(Beginning of Data shown)

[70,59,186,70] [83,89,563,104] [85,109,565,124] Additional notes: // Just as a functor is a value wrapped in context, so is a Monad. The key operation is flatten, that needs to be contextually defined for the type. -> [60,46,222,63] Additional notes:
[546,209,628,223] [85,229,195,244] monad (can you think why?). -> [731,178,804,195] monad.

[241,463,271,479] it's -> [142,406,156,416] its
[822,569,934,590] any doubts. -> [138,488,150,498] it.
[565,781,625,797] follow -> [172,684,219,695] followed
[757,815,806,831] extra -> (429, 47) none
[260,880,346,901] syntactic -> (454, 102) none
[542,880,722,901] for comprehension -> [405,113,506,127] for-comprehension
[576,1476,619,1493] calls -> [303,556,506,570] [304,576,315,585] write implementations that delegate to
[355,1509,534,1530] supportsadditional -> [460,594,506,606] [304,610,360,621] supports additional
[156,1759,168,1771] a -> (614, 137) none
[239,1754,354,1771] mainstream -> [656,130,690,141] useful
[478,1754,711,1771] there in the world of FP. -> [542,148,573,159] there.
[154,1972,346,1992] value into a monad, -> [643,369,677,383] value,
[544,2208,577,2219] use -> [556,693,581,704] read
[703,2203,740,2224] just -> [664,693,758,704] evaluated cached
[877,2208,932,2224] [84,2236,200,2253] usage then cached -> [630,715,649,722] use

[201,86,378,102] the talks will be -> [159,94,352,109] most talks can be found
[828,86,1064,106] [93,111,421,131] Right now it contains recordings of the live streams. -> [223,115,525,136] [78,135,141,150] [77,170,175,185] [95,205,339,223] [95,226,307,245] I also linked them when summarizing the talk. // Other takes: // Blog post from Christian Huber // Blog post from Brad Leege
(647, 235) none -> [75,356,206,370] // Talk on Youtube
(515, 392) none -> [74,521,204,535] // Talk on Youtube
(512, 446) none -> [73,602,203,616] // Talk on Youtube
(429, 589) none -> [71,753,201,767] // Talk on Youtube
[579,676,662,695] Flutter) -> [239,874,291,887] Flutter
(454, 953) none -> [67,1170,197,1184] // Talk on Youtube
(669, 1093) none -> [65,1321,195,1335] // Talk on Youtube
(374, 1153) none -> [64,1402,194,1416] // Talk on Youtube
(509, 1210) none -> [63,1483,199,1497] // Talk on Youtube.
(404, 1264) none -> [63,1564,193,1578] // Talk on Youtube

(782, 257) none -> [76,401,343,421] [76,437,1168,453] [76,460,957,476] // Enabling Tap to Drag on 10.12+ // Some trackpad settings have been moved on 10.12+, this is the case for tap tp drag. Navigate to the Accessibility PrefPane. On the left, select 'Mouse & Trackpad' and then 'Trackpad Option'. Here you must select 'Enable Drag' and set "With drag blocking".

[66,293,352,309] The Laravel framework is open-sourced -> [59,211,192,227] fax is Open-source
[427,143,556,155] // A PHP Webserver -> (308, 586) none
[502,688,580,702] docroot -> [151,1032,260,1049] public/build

(End of Data shown)

◆ **Exercise**:
After identifying the lines above that contain "value", copy each one.

◆ **Reply**:
[70,59,186,70] [83,89,563,104] [85,109,565,124] Additional notes: // Just as a functor is a value wrapped in context, so is a Monad. The key operation is flatten, that needs to be contextually defined for the type. -> [60,46,222,63] Additional notes:
[154,1972,346,1992] value into a monad, -> [643,369,677,383] value,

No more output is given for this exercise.